CAA has also reserved a standby ambulance with protective gear ready to respond to any emergency.
Aceng noted that the government has reinforced its screening services at Entebbe International Airport to cope with the high number of passengers.
“The screening services will continue to target passengers from West Africa Ebola ravaged countries either coming in directly or through connecting flights from neighbouring countries of Kenya and Ethiopia,” noted Aceng.
So far four people have been examined and tested after being suspected of suffering from Ebola but the ministry says all tests have turned out negative.
According to the World Health Organisation (WHO) Ebola is a haemorrhagic fever characterised with bleeding, headache, vomiting, fever, yellow signs. The fatality rate of Ebola is as high as 90%. Ebola is one of the world’s most virulent diseases. The infection is transmitted by direct contact with the blood, body fluids and tissues of infected animals or people. People at the highest risk of infection are health workers, family members and others in close contact with sick people and deceased patients.
The disease has ravaged West African countries of Guinea, Liberia, Sierra Leone and Nigeria with far reaching implications on their economies and ways of life. The World Health Organization (WHO) has called the outbreak in West Africa a global emergency and generated US$ 100m to help affected countries respond to it.

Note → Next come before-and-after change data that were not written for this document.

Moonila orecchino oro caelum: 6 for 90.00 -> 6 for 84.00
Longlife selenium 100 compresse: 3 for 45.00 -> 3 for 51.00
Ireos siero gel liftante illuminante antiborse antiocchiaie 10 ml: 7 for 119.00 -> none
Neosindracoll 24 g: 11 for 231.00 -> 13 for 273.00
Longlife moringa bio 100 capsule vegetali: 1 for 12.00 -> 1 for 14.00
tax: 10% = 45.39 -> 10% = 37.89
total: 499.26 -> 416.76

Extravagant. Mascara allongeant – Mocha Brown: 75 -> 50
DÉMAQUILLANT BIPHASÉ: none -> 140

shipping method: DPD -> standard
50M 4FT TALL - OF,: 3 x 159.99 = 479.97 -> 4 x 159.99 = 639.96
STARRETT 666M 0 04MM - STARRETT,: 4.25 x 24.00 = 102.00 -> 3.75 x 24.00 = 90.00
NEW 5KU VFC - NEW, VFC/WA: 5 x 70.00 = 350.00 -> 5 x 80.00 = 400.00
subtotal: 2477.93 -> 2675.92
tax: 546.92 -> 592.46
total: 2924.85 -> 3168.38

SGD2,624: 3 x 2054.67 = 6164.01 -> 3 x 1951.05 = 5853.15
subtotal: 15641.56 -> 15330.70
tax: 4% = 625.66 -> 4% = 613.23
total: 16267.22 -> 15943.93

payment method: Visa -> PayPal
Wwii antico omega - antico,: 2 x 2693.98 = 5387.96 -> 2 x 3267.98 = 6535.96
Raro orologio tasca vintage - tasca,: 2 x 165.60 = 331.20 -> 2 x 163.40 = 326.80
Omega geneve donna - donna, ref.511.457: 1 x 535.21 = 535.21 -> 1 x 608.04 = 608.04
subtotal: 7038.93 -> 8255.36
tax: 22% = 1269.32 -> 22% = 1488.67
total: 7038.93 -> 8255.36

According to WHO, the disease has not affected as many people in Guinea where it started as much as it has in neighbouring countries like Liberia and Sierra Leon thanks largely to the high level of public awareness on the facts about the disease in the country. Lack of accurate information in Liberia is estimated to be reason for the high rate of cases currently standing at 834 out of which 466 have died. Misinformation about Ebola in Liberia is also thought to have led to patients escaping from isolation facilities this week and erroneously accused the government of using them to solicit for aid from developed countries. The government later said all those that had escaped had been identified and re-confined.
The government of Guinea has for example been distributing Soap and Chlorine to members of the general public.
Uganda has suffered four episodes of Ebola, with the most fatal being the first episode in 2000 which killed 224 people out of 425 cases. Among the victims was Lacor Hospital physician and administrator Dr. Mathew Lukwiya. He was the first physician known to have died of the disease in history.